TreatmentMap looks both at somatic and germline-derived mutations in a tumor sample. It incorporates features of another technology developed by the firm, called SafetyMap, which is used by pharma firms and government agencies, including the US Food and Drug Administration, to detect and better understand adverse drug events. 

According to Jackson, TreatmentMap is unique in that its reports include information on both drugs that are predicted to work well and drugs a patient is unlikely to respond to, or may show adverse events to. "Now the challenge is to prove the clinical utility advantage of that combination," he said.

To that end, TreatmentMap will be used as part of a clinical trial at the National Center for Tumor Diseases in Heidelberg that will start enrolling more than 1,000 patients later this year. In addition, Molecular Health is planning a separate study with an unnamed US collaborator that will focus on the drug safety component of the software.  

Last month, the company presented results from a pilot study at the Worldwide Innovative Networking (WIN) Symposium in Paris that tested its treatment prediction approach.

For that study, researchers used data from 250 patients representing 20 different cancer types, generated by the company's Texas laboratory using the 630-gene NGS panel. Mutations found in the tumors were screened against more than 5,500 known predictive biomarkers.

According to the conference abstract, they found predictive mutations, or biomarkers, in almost 90 percent of tumors.
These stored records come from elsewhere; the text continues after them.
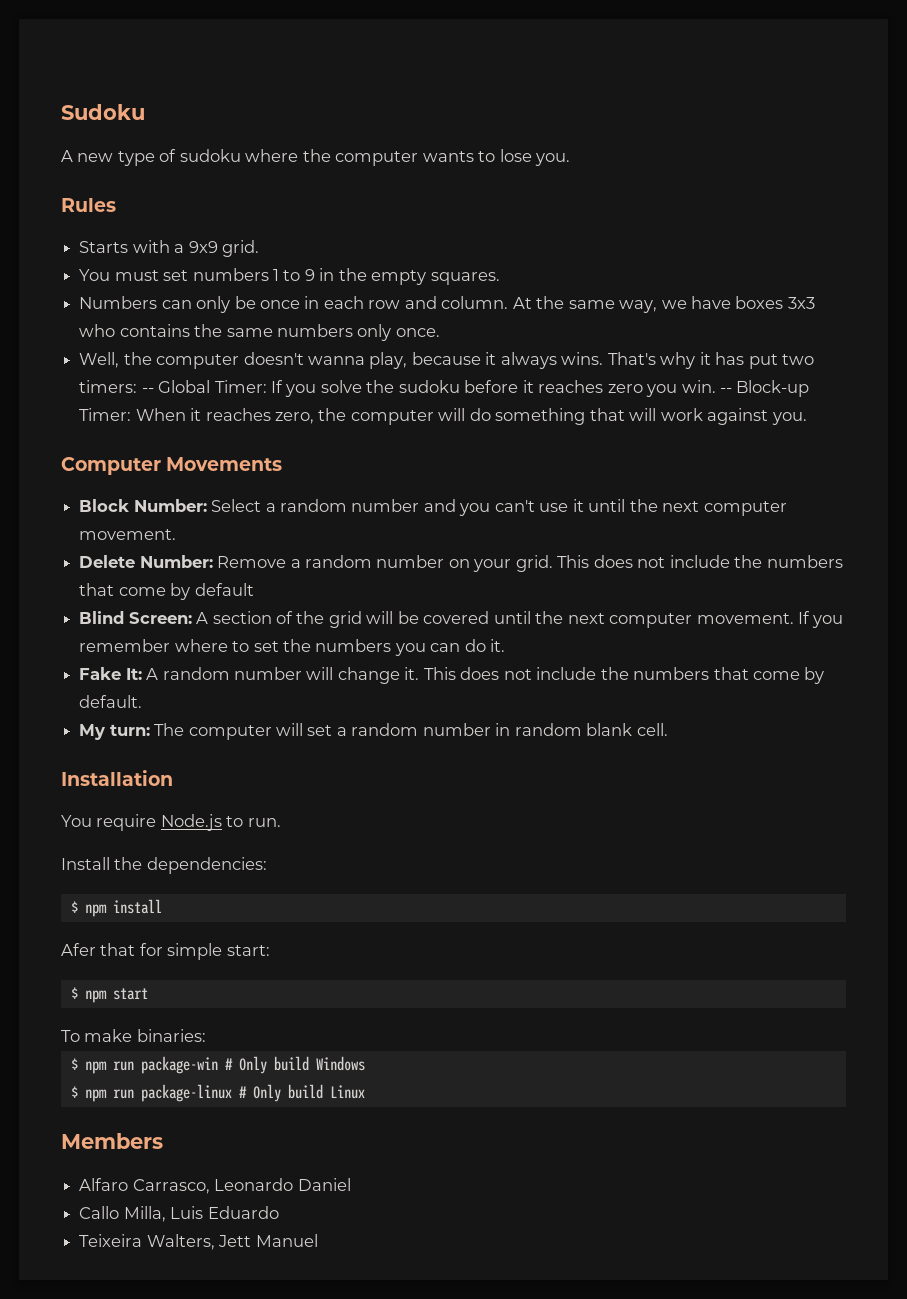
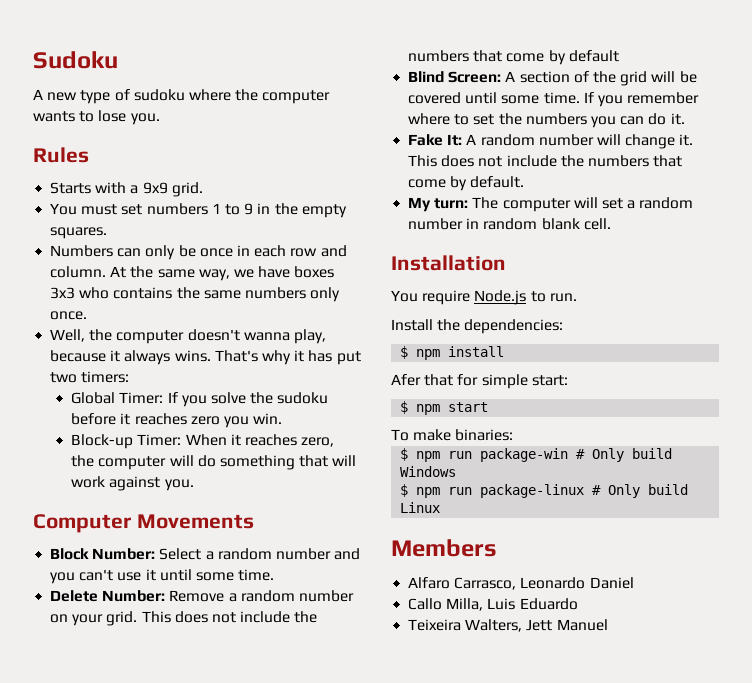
- That's why it has put two timers: -- Global Timer: If you solve the sudoku before it reaches zero you win. -- Block-up Timer: When it reaches zero, the computer will do something that will work against you.
+ That's why it has put two timers:
+ Global Timer: If you solve the sudoku before it reaches zero you win.
+ Block-up Timer: When it reaches zero, the computer will do something that will work against you.
- Block Number: Select a random number and you can't use it until the next computer movement.
+ Block Number: Select a random number and you can't use it until some time.
- Blind Screen: A section of the grid will be covered until the next computer movement.
+ Blind Screen: A section of the grid will be covered until some time.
About a quarter of them had FDA-endorsed biomarkers, 70 percent had biomarkers previously observed in the clinic, and 72 percent had translational biomarkers that are supported by preclinical or computational data.

Notably, in many tumors, the scientists found germline-derived mutations that predict drug toxicity. Those mutations modified treatment recommendations because they pointed to toxicity issues with targeted drugs or with chemotherapy agents that are often given in combination with targeted drugs.

"Our results confirm that somatic mutation profiling is essential but not sufficient for predicting cancer drug response, thereby supporting the need for diagnostic analysis of both germline and tumor biomarker information," the researchers concluded.